今日は依頼の当日で、ヨクリはまだ暗い時間に管理所へ荷物を取りに行ったあとフィリルを迎え、アーシスらと合流した。
都市外依頼のため、各々大きな鞄など、運搬用の袋を携えている。エーテルシリンダーや携帯できる食料、水筒、応急手当用の針や糸などが詰め込まれ、個々の性格によって中身は違う。動きやすさや軽さとの兼ね合いも重要で、選別には感性が問われる。体術、戦略、図術技能よりも、所持品のほうが師の影響を色濃く受けやすい。
レンワイス西大門。
幾本もの柱がそそり立つ、だだっぴろい空間だ。都市を囲う遮壁の一部である構内は、四角く切り出した無骨な石材や図術加工の施された金属で構成されている。都市内の人間はまだまどろみの中にいるだろうが、しかしここには数えきれないほどの人が往来していた。物々しさよりもせわしさが目立ち、皆足早だ。ひどくざわめいていて、時折列車の発車音や、大声などが聞こえてくる。ヨクリはここが落ち着き払っているところを見たことがない。
すれ違う人々にぶつからないように、身を縮め移動する。
「人が……」
「うん、円形都市の玄関だからね」
ヨクリはフィリルの呟きに答える。
円形都市にはヨクリの言う異名通り、わかりやすい入り口がある。円形都市内を走る路線と、都市間列車の乗場が集中する大施設。地形的に変わった作りをしている都市でなければ、直接都市と外を行き来できる”門”もここにある。
都市内の出入都人数をいっぺんに管理している行政所も敷設されており、業者とおぼしき、物々しい人間も多い。”門”から外へ出て、魔獣を狩る。それが業者の生業だし、入出を把握するには門に施設を建てるのが一番手っ取り早いからだ。
人ごみの奥、視界にちらりと見える長い階段は当然上階へ通じていて、そちらは都市内を走る路線の乗り場に繋がっている。

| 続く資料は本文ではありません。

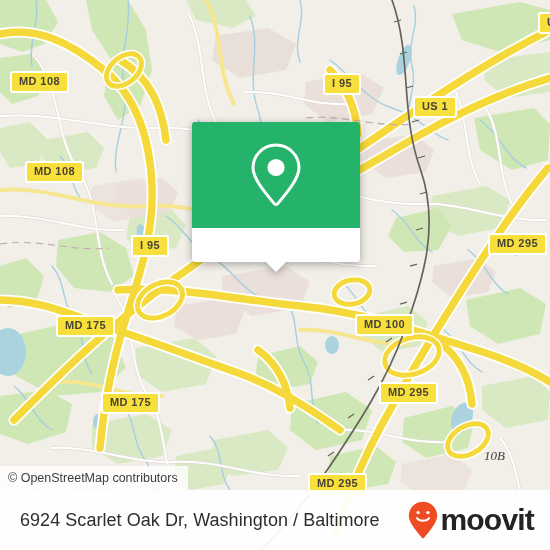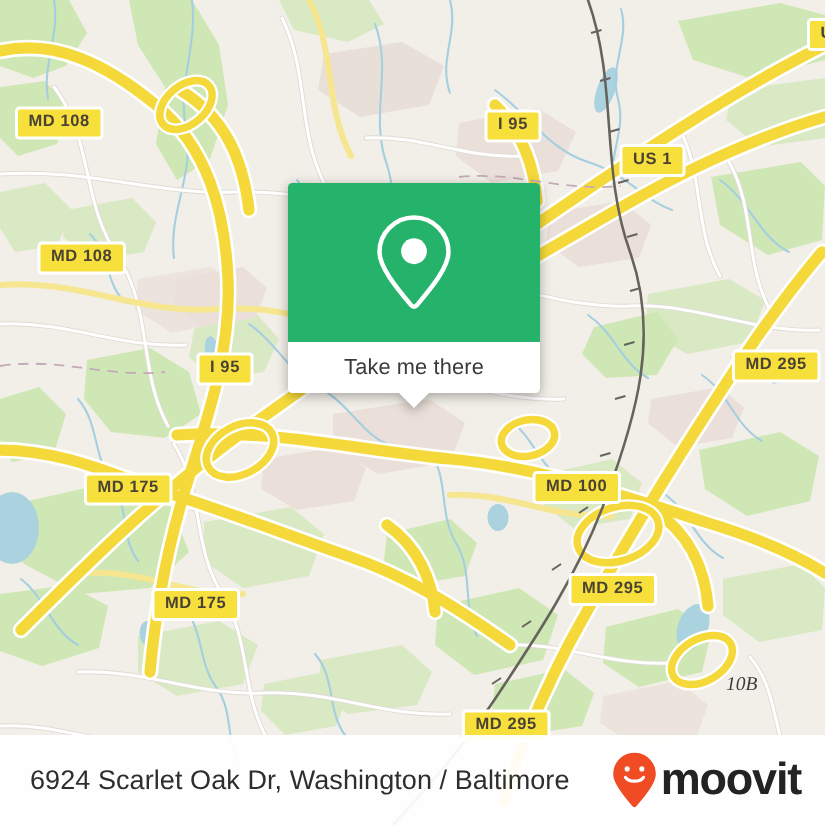"Take me there" span.cta { html: <span>Take me there</span> -> none }
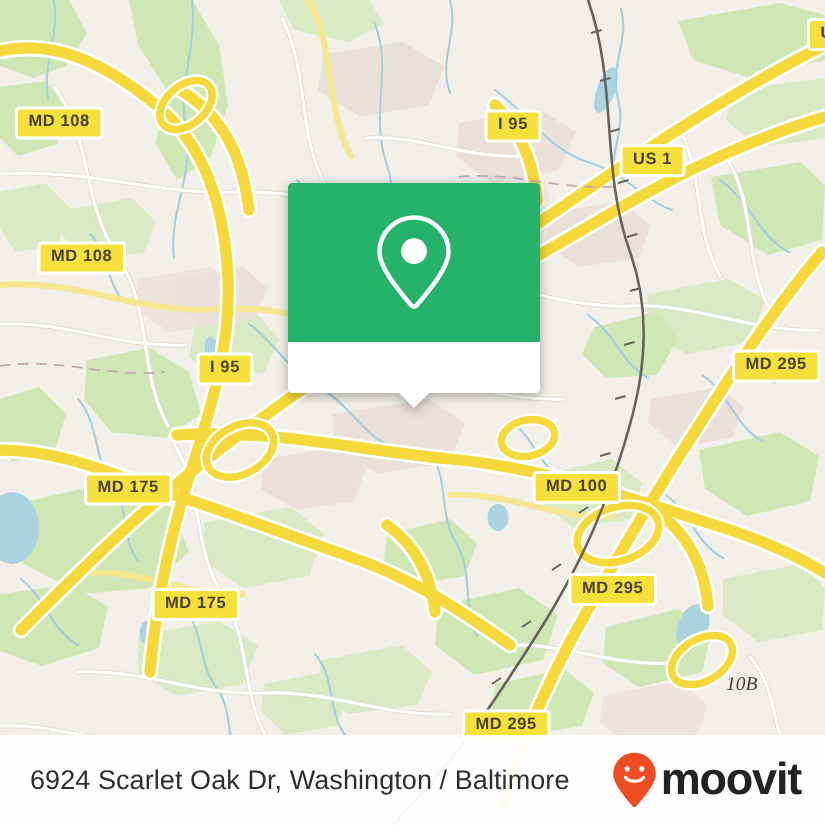"© OpenStreetMap contributors" div { html: none -> <div> <span>© OpenStreetMap contributors</span> </div> }
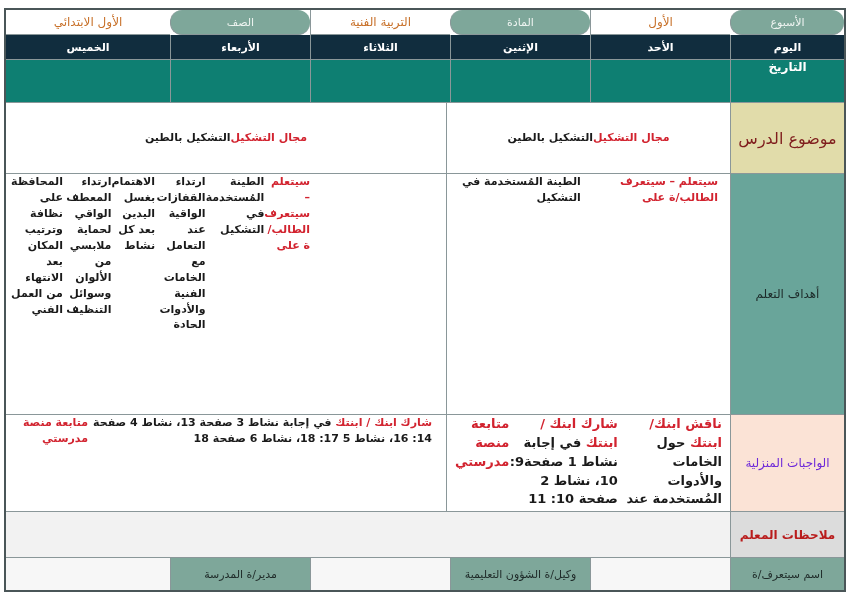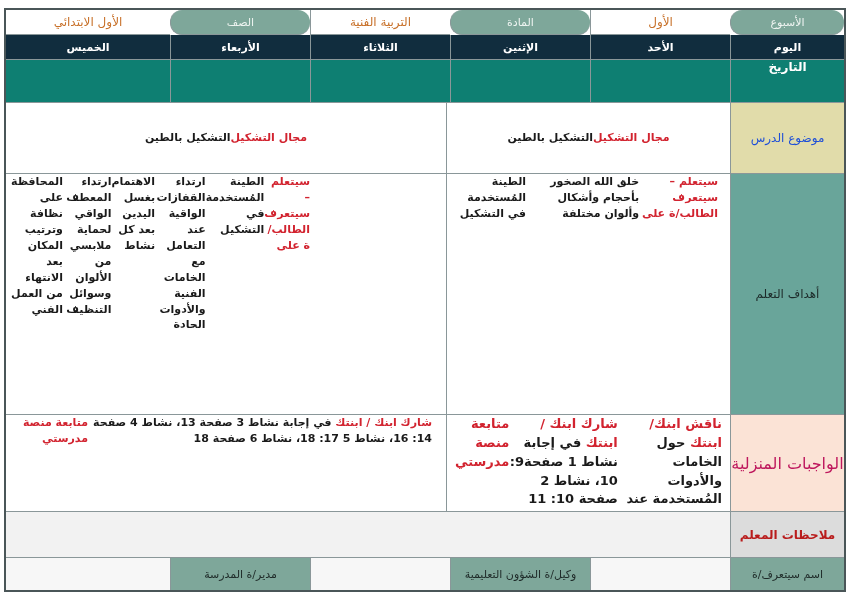"موضوع الدرس" .khaki { color: #1d4ed8 -> #7f1d1d; font-size: 12px -> 16px }
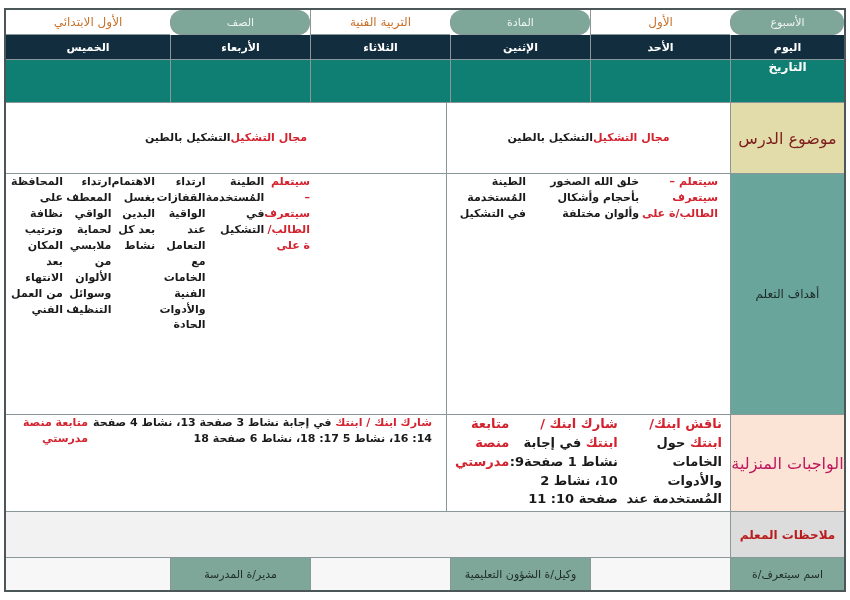"خلق الله الصخور بأحجام وأشكال" span.line { html: <span>خلق الله الصخور بأحجام وأشكال وألوان مختلفة</span> -> none }
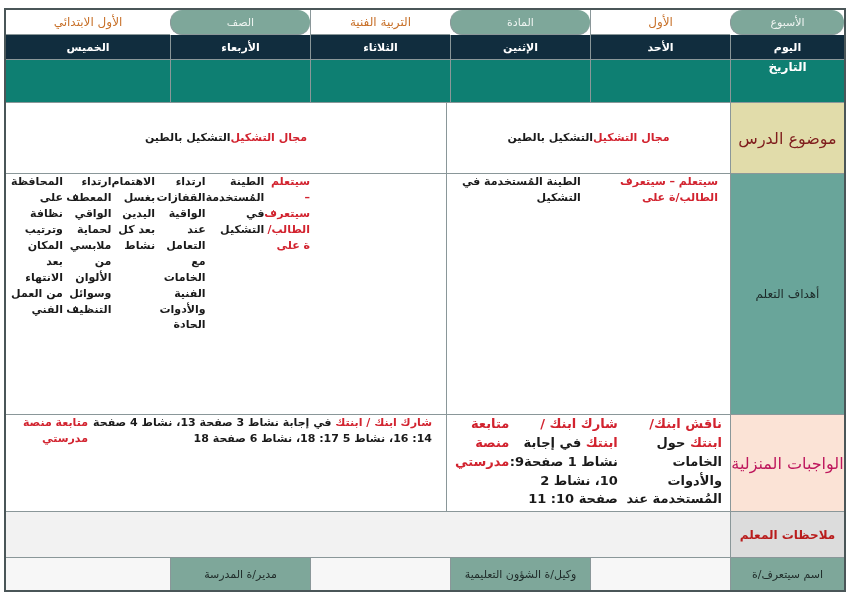"الواجبات المنزلية" .peach { color: #be185d -> #6d28d9; font-size: 16px -> 12px }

「いろいろと気をつけて。ちょっとでもはぐれちゃったら、探すのだけでも一苦労だし、手癖の悪いやつらもいるから」
「はい」
言い聞かせ、ヨクリも注意して歩を進める。
「お前も大概アレだけどな」
「なにさ」
ヨクリはじろりとアーシスを睨んだ。
「ちまいから、みつからねぇってこった」
「はは」
「マルスまで笑うなよ……」
ヨクリは突っ込んだアーシスとマルスにぶすくれる。そんなくだらないやり取りをしながら、ヨクリらは固まって進んだ。
途中、ヨクリはふとある人物に気を取られる。黒い外套をすっぽりとかぶり、隅の方に佇んでいる。小柄で、子どものようだった。遠目でもみすぼらしい格好だとわかる。
(スラムの子どもか……?)
スラムの人間は都市外へ用事はないはずだ。なのに、なぜだろう。人を待っているようにも見えなくはないが、ここは待ち合わせ場所には適さない。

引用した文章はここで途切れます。